# What is being asked:
Exactly as written, set down the lines from the top of the entries through the line bearing "[1396,386,1455,400] ursadb ->", with every picture left out.

# # # #

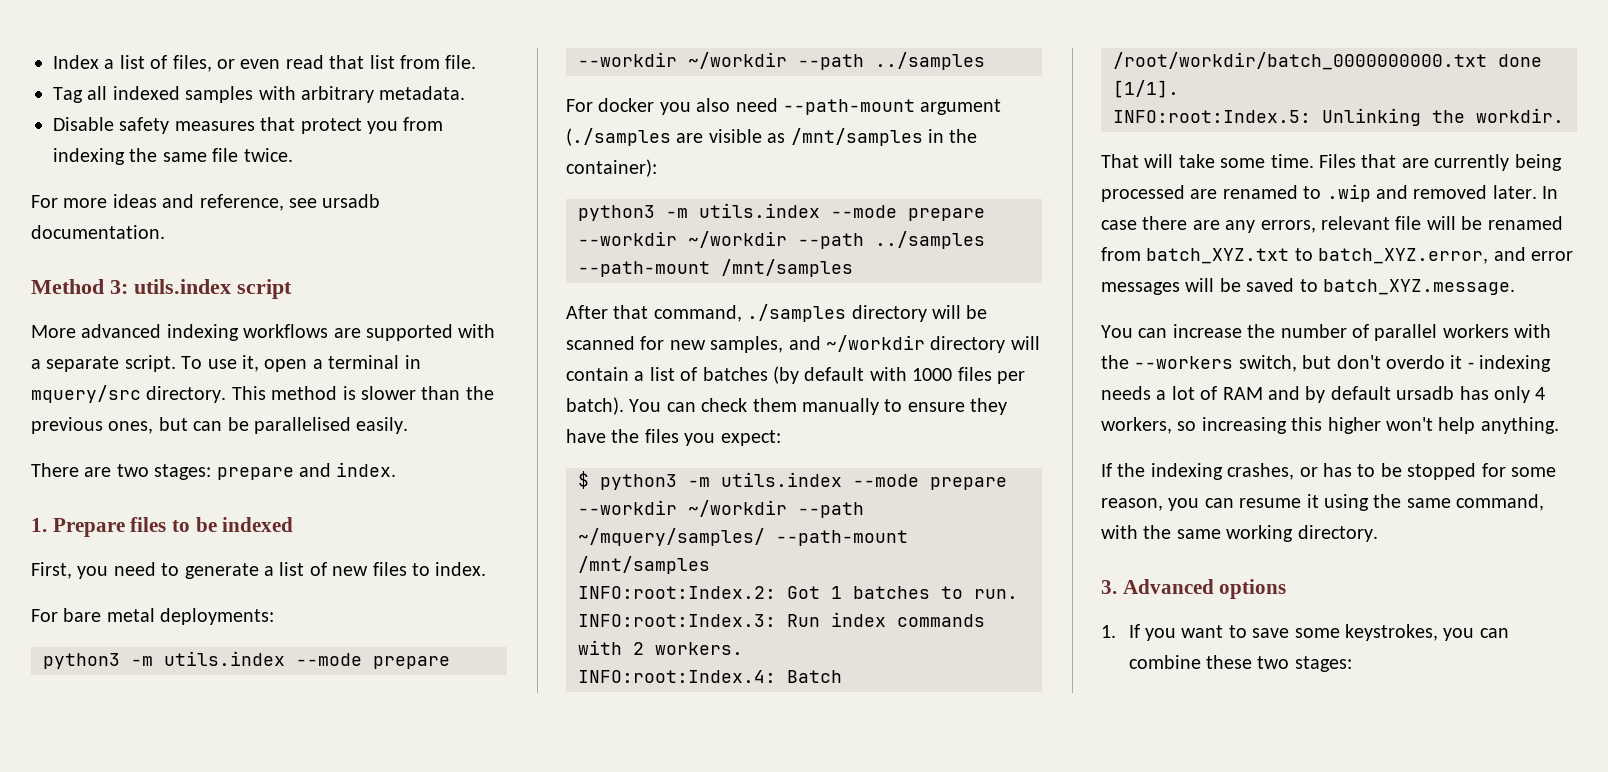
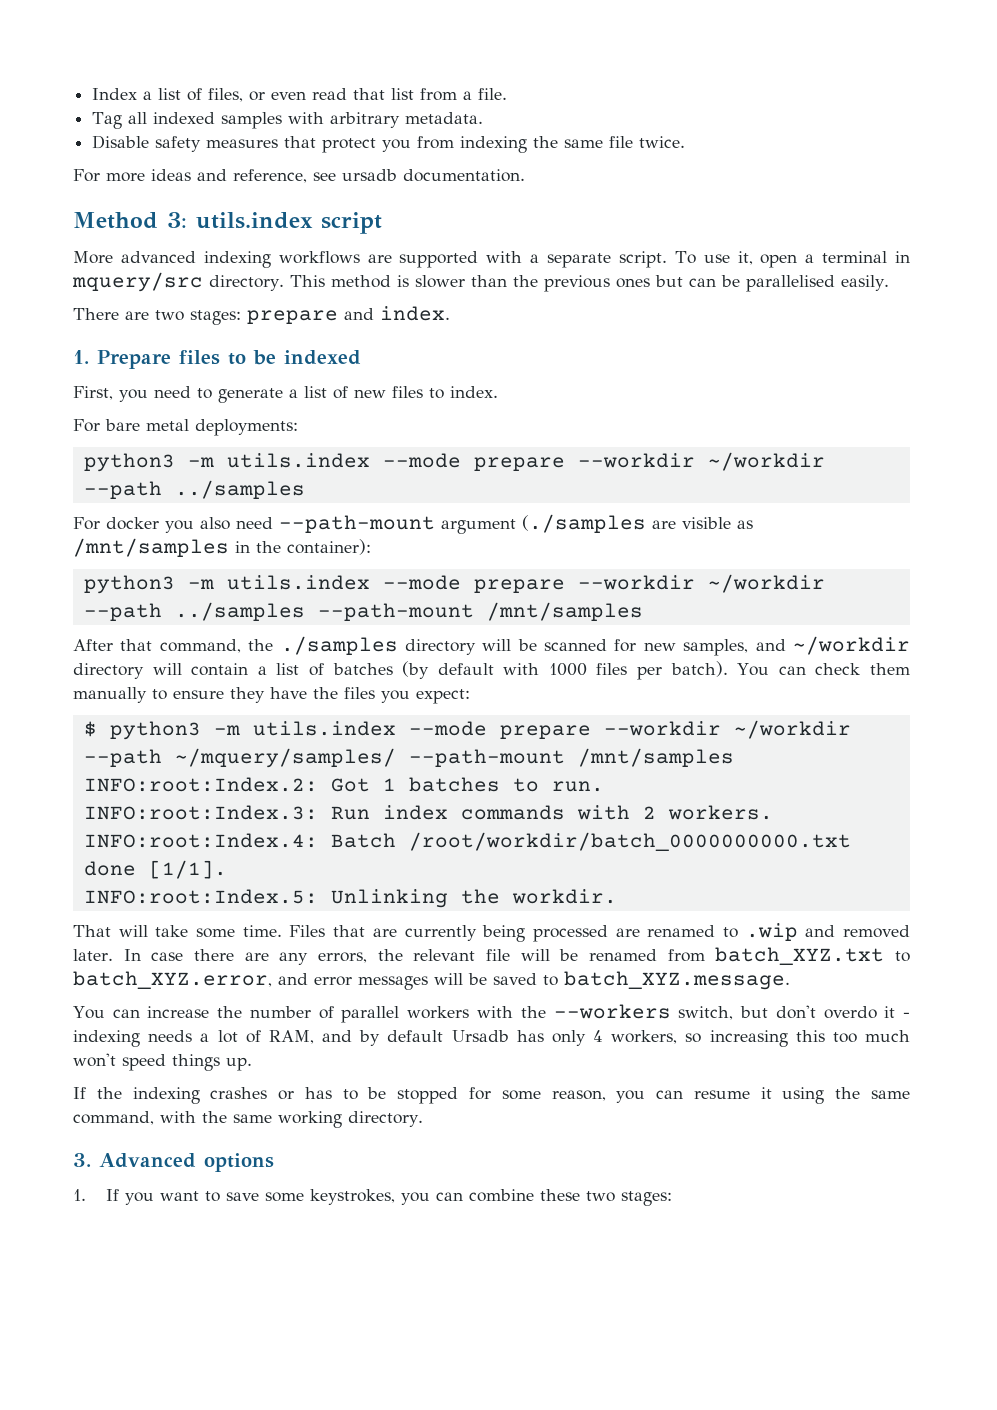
(440, 62) none -> [463,91,473,100] a
[108,421,154,434] ones, -> [615,278,650,288] ones
(742, 313) none -> [248,639,274,651] the
(1316, 226) none -> [377,949,403,961] the
[1222,387,1263,400] RAM -> [268,1030,314,1044] RAM,
[1396,386,1455,400] ursadb -> [451,1030,509,1042] Ursadb
[1327,417,1559,434] higher won't help anything. -> [832,1030,910,1043] [73,1053,252,1071] too much won't speed things up.
[1227,463,1295,480] crashes, -> [210,1087,268,1099] crashes

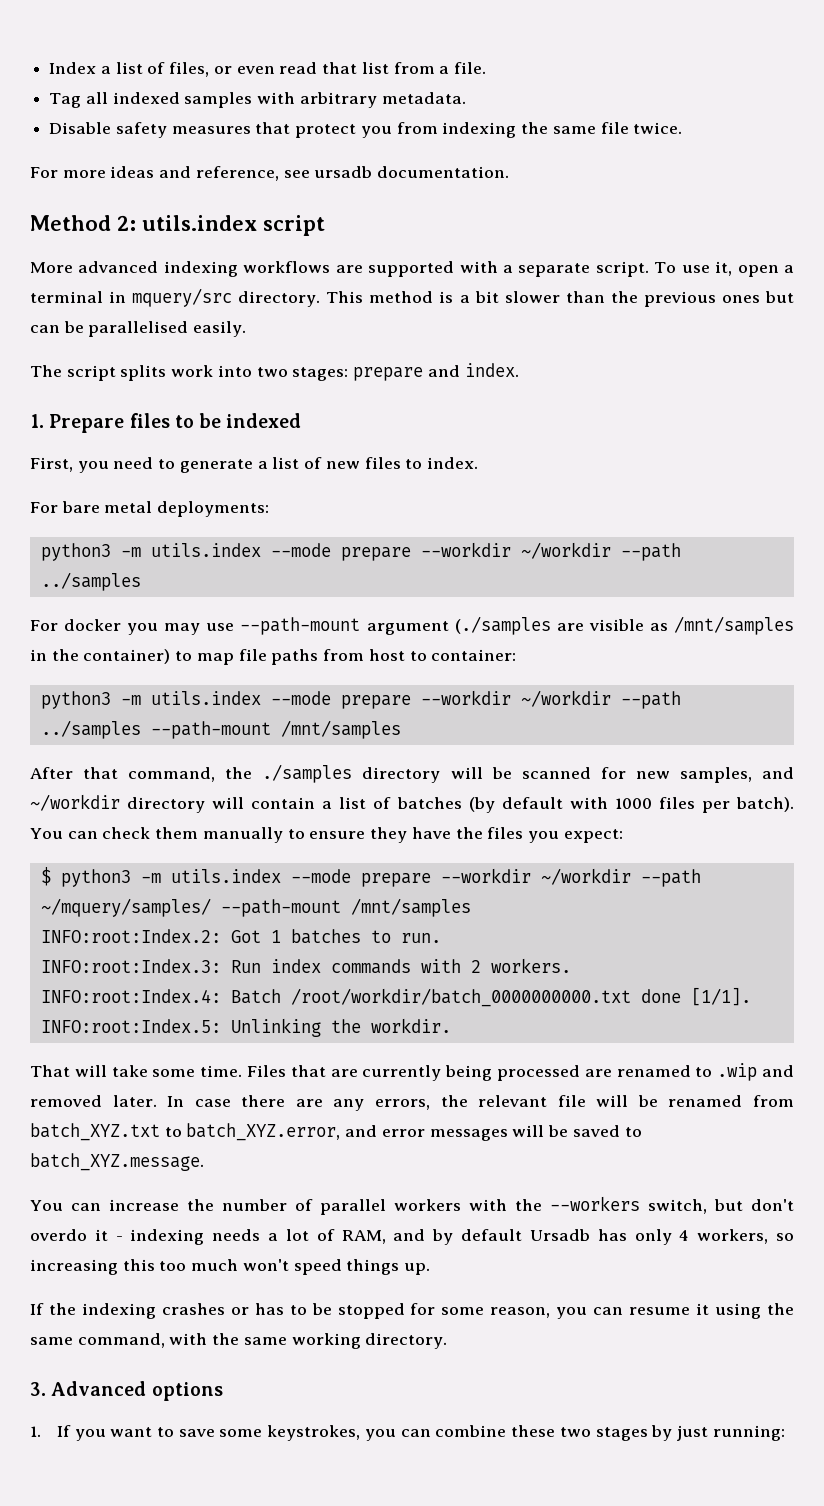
[167,212,187,228] 3: -> [117,215,136,231] 2:
(409, 281) none -> [459,291,499,303] a bit
[73,308,149,320] There are -> [30,365,252,381] The script splits work into
[200,517,273,530] also need -> [164,623,235,635] may use
[287,539,371,555] container): -> [83,649,517,665] container) to map file paths from host to container:
[620,1191,672,1206] stages: -> [595,1425,785,1441] stages by just running:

# # # #

# Answer area:
(440, 62) none -> [463,91,473,100] a
[108,421,154,434] ones, -> [615,278,650,288] ones
(742, 313) none -> [248,639,274,651] the
(1316, 226) none -> [377,949,403,961] the
[1222,387,1263,400] RAM -> [268,1030,314,1044] RAM,
[1396,386,1455,400] ursadb -> [451,1030,509,1042] Ursadb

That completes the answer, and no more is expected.